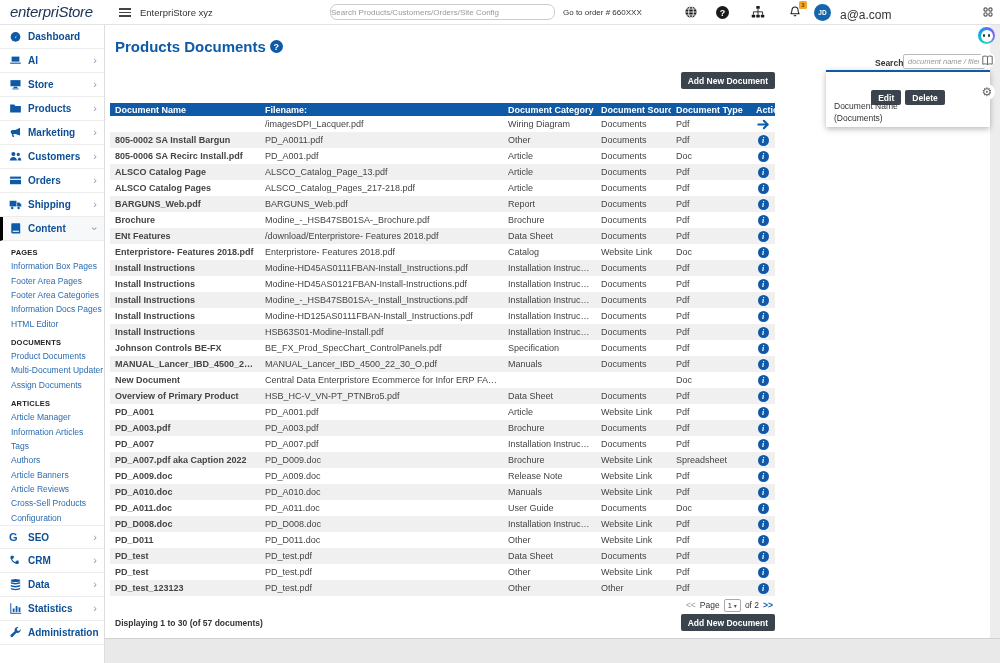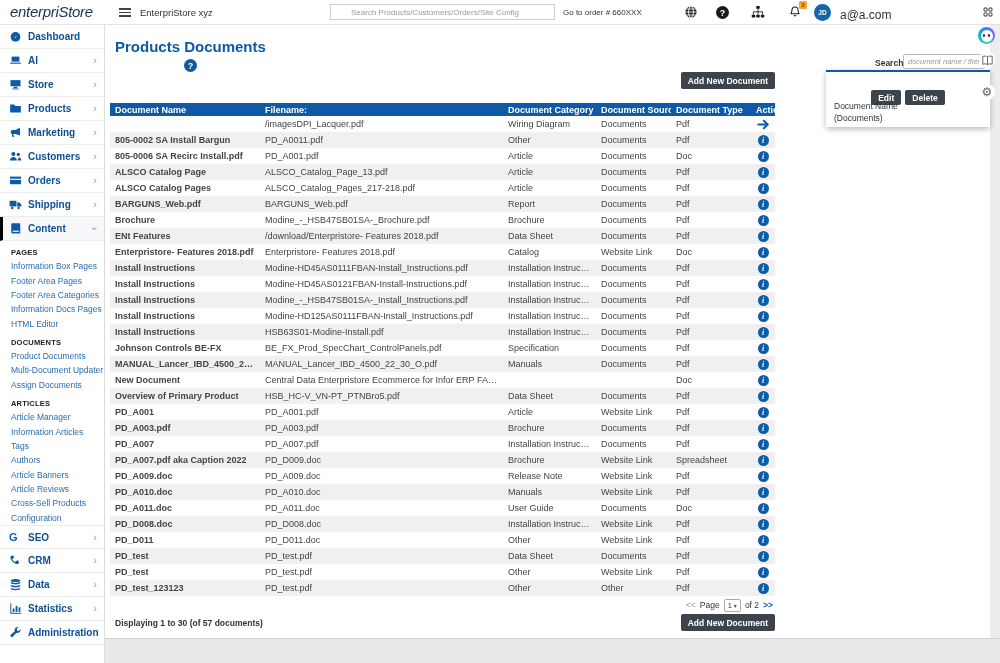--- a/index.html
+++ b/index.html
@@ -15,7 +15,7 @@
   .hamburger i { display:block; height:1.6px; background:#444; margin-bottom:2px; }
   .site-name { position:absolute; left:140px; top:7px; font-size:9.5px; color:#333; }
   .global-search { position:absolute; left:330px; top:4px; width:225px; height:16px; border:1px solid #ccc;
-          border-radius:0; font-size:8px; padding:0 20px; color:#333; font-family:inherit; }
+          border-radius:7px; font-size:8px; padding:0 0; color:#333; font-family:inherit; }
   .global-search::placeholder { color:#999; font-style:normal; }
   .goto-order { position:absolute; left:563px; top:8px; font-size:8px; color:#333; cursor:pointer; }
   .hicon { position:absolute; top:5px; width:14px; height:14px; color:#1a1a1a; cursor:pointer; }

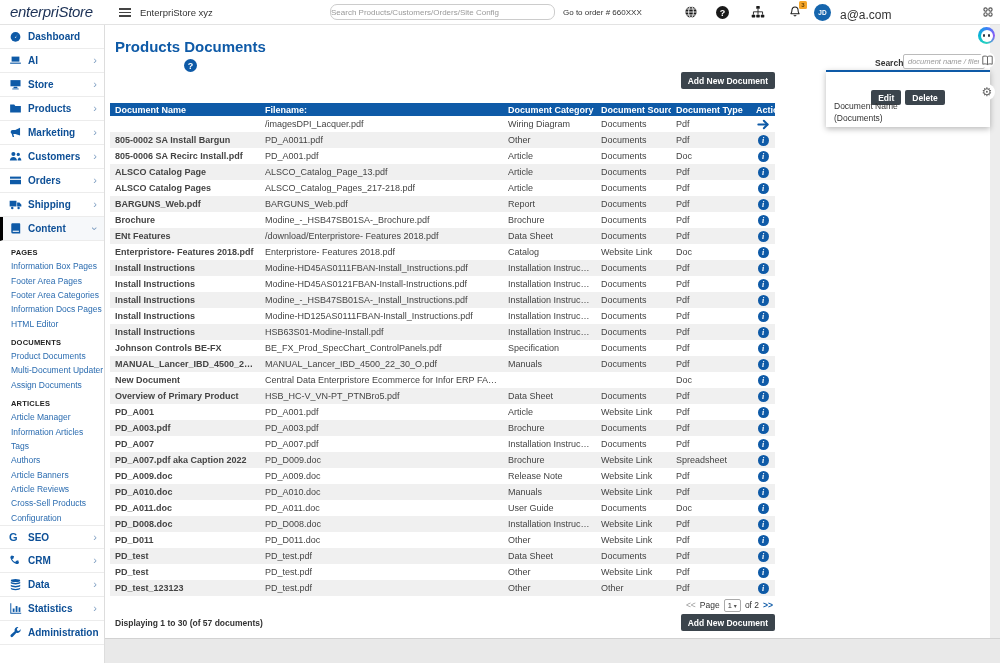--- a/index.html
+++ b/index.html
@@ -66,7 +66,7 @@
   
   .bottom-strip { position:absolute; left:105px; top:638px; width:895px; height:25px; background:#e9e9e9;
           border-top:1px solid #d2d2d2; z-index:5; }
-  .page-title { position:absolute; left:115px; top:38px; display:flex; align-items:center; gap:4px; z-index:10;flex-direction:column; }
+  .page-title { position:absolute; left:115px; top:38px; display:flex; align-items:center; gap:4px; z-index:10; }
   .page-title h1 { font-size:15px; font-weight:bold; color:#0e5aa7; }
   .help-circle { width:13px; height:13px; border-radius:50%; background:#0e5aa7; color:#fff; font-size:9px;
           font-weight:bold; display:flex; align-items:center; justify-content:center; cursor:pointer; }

++++++++++++++++++++

Exercise objective
An exact copy of the lines from the one with "width:895px; height:25px; background:#e9e9e9;" through the last line of the listing is the whole answer.

Expected output
   .bottom-strip { position:absolute; left:105px; top:638px; width:895px; height:25px; background:#e9e9e9;
           border-top:1px solid #d2d2d2; z-index:5; }
-  .page-title { position:absolute; left:115px; top:38px; display:flex; align-items:center; gap:4px; z-index:10;flex-direction:column; }
+  .page-title { position:absolute; left:115px; top:38px; display:flex; align-items:center; gap:4px; z-index:10; }
   .page-title h1 { font-size:15px; font-weight:bold; color:#0e5aa7; }
   .help-circle { width:13px; height:13px; border-radius:50%; background:#0e5aa7; color:#fff; font-size:9px;
           font-weight:bold; display:flex; align-items:center; justify-content:center; cursor:pointer; }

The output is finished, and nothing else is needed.